Lo que más me duele de las imposiciones estéticas es la idea de que una las sigue para sentirse mejor con una misma. Es la mentira mejor armada de la historia de la humanidad, superada sólo por la llegada a la Luna de los yankees. Nadie hace esas cosas para sentirse mejor con una misma, las hacemos para sentirnos menos peor. Las hacemos para pertenecer. Las hacemos porque nada te rompe tanto por dentro como quedarte afuera de una charla entre tus amigas, cuando todas fueron a la misma mina que les hizo las uñas con gel y vos tenés las uñas del Roña Castro después de una pelea. Es torpe y hasta infantil creer que invirtiendo plata y tiempo “en una misma” no estamos en realidad apostando a que con eso la vida nos va a ser más simple. Creemos que compramos tiempo, que alejamos la inalterable vejez, que enmascaramos nuestras otras frustraciones.

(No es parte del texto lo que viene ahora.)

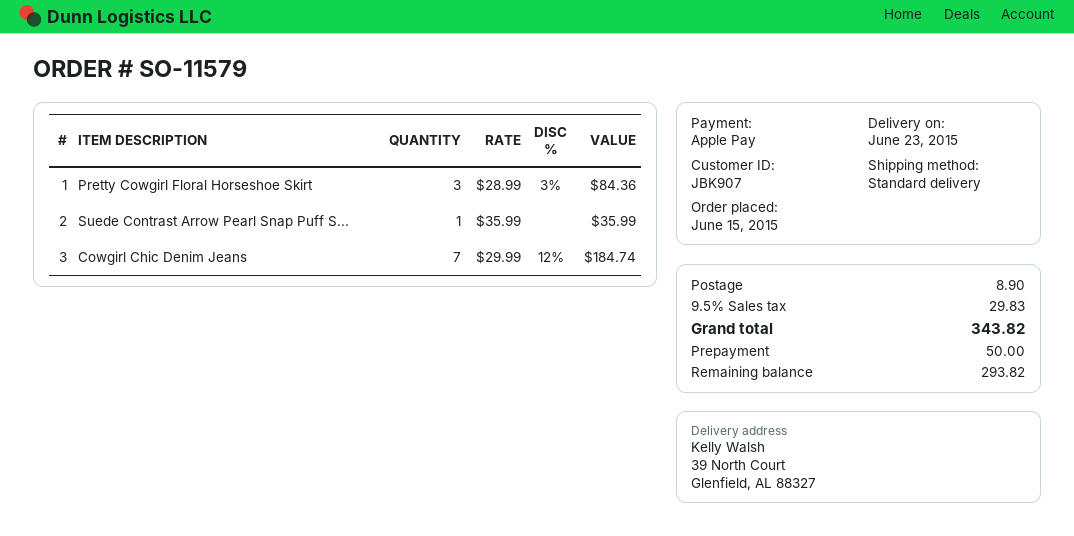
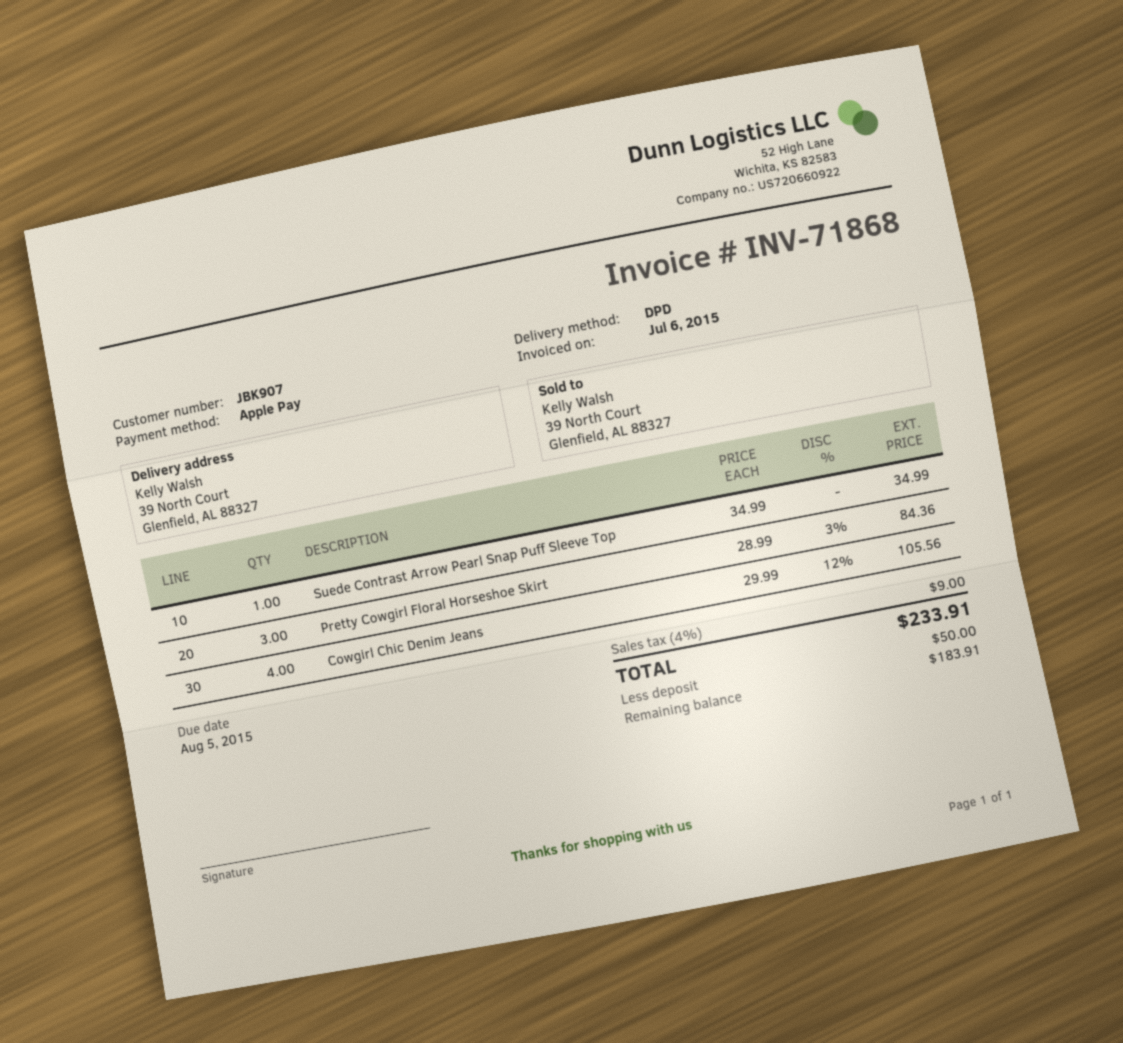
shipping method: standard -> DPD
Suede Contrast Arrow Pearl Snap Puff S...: 1 x 35.99 = 35.99 -> 1 x 34.99 = 34.99
Cowgirl Chic Denim Jeans: 7 x 29.99 - 12% = 184.74 -> 4 x 29.99 - 12% = 105.56
shipping: 8.90 -> none
tax: 9.5% = 29.83 -> 4% = 9.00
total: 343.82 -> 233.91
balance: 293.82 -> 183.91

Nos sentimos bien por un ratito, porque eso nos enseñaron. Mostramos las uñas y conseguimos la inmediata validación de la tribu, que festeja y nos aplaude ese detalle, ese mínimo detalle, mientras atrás el mundo se prende fuego. Y jamás hablamos de la depresión, de la hipertensión, de la falta de laburo o de la injusticia social con el nivel de compromiso, de cariño, de atención con el que hablamos esas uñas de gel.
Pero no está ni bien ni mal. Como todas, como siempre, como desde el inicio de los tiempos: hacemos lo que podemos.